That was a big turning point for us because then we realized it wasn't just JavaScript
we wanted to do, it was also CSS. It was very, very important to us, so we've always maintained
that we're not just a JavaScript library, we're a JavaScript and a CSS library. The
CSS is very important.
The other thing that we got in 2008 was our first logo. That was our first official logo.
It was so weird that all of us sat there and stared at our damn keyboard for how many years
and didn't realize that YUI was right there on the *** keyboard side by side.
[laughter]
Why did we not notice this? We're a bunch of geeks staring at our *** laptops and
we never noticed that those keys were side by side until someone at one of the frontend
engineering summits took a picture of a laptop really closely and posted it, and we're like
well duh, and we made it a *** logo.
The next thing in 2008 that was pretty cool was that this guy shows up. The funny thing
is that he showed up in Florida from Cuba. I didn't ask.
[laughter]
I have no *** clue what the hell happened in between the time that he disappeared until
the time he showed the hell up. I'm not saying that somebody dropped a big purple raft anywhere,
but he showed up and nobody asked. I will not ask.

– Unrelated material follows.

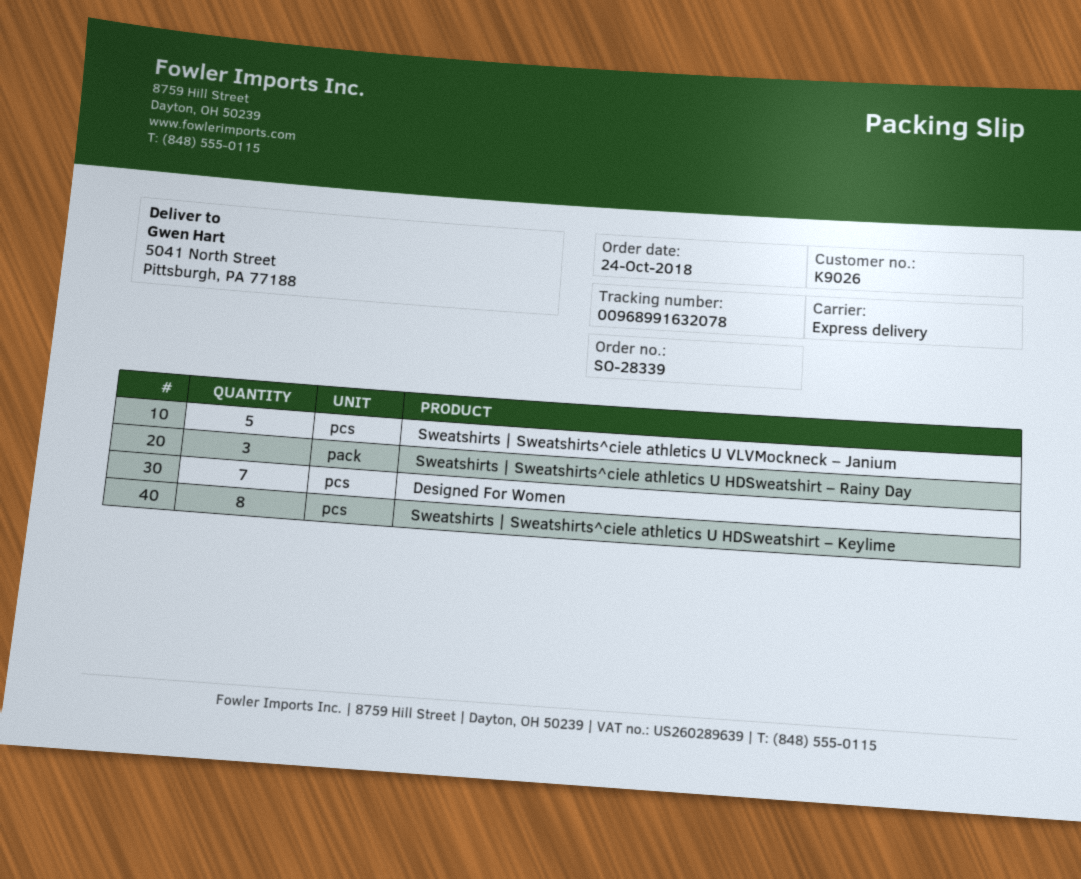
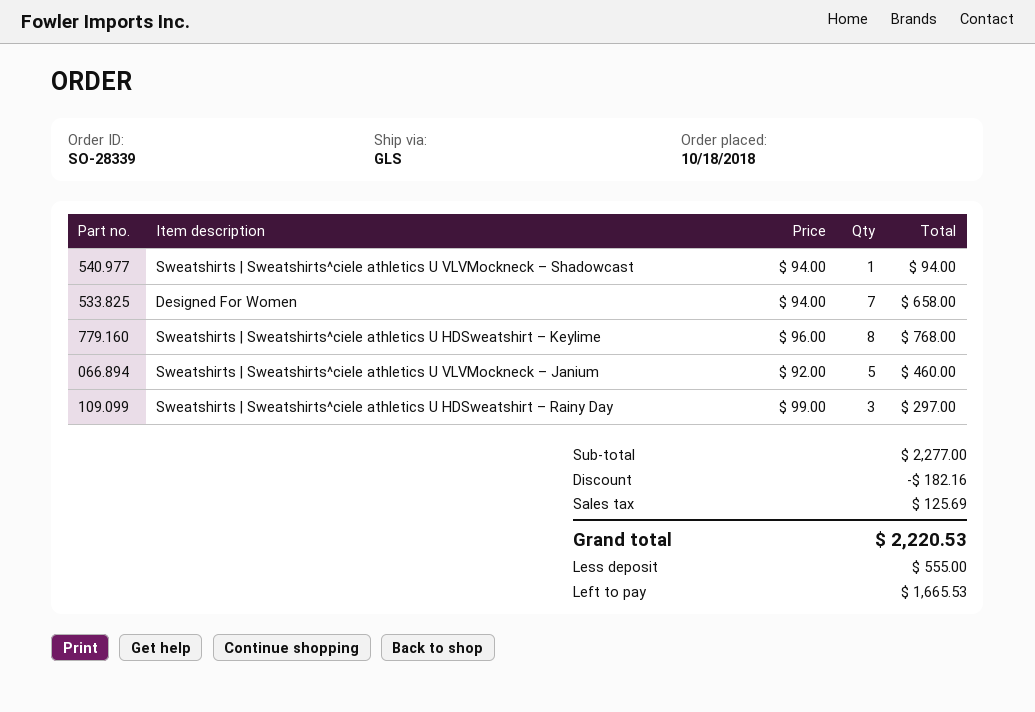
order date: 2018-10-24 -> 2018-10-18
shipping method: express -> GLS
Sweatshirts | Sweatshirts^ciele athletics U VLVMockneck – Shadowcast: none -> 1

But it was great to see that suddenly he just kind of disappeared for a little while, and
I used to talk to him every day and I'm like I don't know where the hell Caridy went and
all of a sudden he pings me and he's like dude I'm in Florida. I'm like what the ***
are you doing in Florida? He was like don't ask, I'm like okay, and I never have. All
these years I have never asked and I do not want to know, but he made it to Florida and
I'm really happy about that.
The actual final thing that happened in 2008 was we went on GitHub. This is the fundamental
total changing point for everything that Yahoo and YUI has done in open source, is GitHub.
When they launched that thing you can actually see that Yahoo joined it six months before
YUI did. So Yahoo actually had an account there and they were pushing source code to
GitHub before YUI had gotten their account. I didn't know that until I actually went to
make these screenshots, so I actually had to look up and find out what was there beforehand
because I didn't realize Yahoo had the account before YUI did. I mean that was pretty interesting,
that one surprised me. I was in shock on that.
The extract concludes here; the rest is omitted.